* **Work to complete**
The full listing needs to be output exactly.

+++ Records supplied +++

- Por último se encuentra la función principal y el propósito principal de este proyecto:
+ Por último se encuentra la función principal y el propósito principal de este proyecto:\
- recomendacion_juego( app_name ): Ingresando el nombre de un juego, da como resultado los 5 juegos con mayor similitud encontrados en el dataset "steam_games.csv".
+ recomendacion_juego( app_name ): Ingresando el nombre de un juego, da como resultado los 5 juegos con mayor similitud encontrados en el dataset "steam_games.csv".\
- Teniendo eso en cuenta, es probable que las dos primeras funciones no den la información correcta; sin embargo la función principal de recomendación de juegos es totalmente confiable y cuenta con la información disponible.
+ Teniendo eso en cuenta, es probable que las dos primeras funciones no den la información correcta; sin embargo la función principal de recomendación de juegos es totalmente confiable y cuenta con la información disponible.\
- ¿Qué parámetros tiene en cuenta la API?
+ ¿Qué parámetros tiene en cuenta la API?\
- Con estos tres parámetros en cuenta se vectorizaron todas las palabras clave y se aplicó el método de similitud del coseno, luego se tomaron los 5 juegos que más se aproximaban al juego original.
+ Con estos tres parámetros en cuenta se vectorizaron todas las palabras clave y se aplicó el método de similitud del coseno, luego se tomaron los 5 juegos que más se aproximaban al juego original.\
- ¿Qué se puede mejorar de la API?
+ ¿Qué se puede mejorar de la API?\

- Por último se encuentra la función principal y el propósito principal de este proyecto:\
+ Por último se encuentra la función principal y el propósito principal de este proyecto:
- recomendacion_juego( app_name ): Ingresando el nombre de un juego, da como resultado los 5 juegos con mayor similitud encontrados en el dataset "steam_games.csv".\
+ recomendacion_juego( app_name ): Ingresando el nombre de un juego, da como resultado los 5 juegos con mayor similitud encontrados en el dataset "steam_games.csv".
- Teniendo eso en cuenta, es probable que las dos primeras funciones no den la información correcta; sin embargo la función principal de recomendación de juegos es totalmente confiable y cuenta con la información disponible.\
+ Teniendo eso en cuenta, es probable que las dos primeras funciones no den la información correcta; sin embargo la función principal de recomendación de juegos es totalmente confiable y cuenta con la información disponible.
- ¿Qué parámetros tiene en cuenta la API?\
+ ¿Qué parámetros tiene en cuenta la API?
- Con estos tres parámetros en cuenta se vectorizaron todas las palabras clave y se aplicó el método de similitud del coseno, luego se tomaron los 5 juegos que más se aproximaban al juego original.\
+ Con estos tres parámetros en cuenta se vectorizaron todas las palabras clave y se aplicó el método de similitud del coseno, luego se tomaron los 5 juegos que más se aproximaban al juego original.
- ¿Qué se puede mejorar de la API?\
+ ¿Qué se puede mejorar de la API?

+++

* **Answer box**
- Por último se encuentra la función principal y el propósito principal de este proyecto:
+ Por último se encuentra la función principal y el propósito principal de este proyecto:\
- recomendacion_juego( app_name ): Ingresando el nombre de un juego, da como resultado los 5 juegos con mayor similitud encontrados en el dataset "steam_games.csv".
+ recomendacion_juego( app_name ): Ingresando el nombre de un juego, da como resultado los 5 juegos con mayor similitud encontrados en el dataset "steam_games.csv".\
- Teniendo eso en cuenta, es probable que las dos primeras funciones no den la información correcta; sin embargo la función principal de recomendación de juegos es totalmente confiable y cuenta con la información disponible.
+ Teniendo eso en cuenta, es probable que las dos primeras funciones no den la información correcta; sin embargo la función principal de recomendación de juegos es totalmente confiable y cuenta con la información disponible.\
- ¿Qué parámetros tiene en cuenta la API?
+ ¿Qué parámetros tiene en cuenta la API?\
- Con estos tres parámetros en cuenta se vectorizaron todas las palabras clave y se aplicó el método de similitud del coseno, luego se tomaron los 5 juegos que más se aproximaban al juego original.
+ Con estos tres parámetros en cuenta se vectorizaron todas las palabras clave y se aplicó el método de similitud del coseno, luego se tomaron los 5 juegos que más se aproximaban al juego original.\
- ¿Qué se puede mejorar de la API?
+ ¿Qué se puede mejorar de la API?\

- Por último se encuentra la función principal y el propósito principal de este proyecto:\
+ Por último se encuentra la función principal y el propósito principal de este proyecto:
- recomendacion_juego( app_name ): Ingresando el nombre de un juego, da como resultado los 5 juegos con mayor similitud encontrados en el dataset "steam_games.csv".\
+ recomendacion_juego( app_name ): Ingresando el nombre de un juego, da como resultado los 5 juegos con mayor similitud encontrados en el dataset "steam_games.csv".
- Teniendo eso en cuenta, es probable que las dos primeras funciones no den la información correcta; sin embargo la función principal de recomendación de juegos es totalmente confiable y cuenta con la información disponible.\
+ Teniendo eso en cuenta, es probable que las dos primeras funciones no den la información correcta; sin embargo la función principal de recomendación de juegos es totalmente confiable y cuenta con la información disponible.
- ¿Qué parámetros tiene en cuenta la API?\
+ ¿Qué parámetros tiene en cuenta la API?
- Con estos tres parámetros en cuenta se vectorizaron todas las palabras clave y se aplicó el método de similitud del coseno, luego se tomaron los 5 juegos que más se aproximaban al juego original.\
+ Con estos tres parámetros en cuenta se vectorizaron todas las palabras clave y se aplicó el método de similitud del coseno, luego se tomaron los 5 juegos que más se aproximaban al juego original.
- ¿Qué se puede mejorar de la API?\
+ ¿Qué se puede mejorar de la API?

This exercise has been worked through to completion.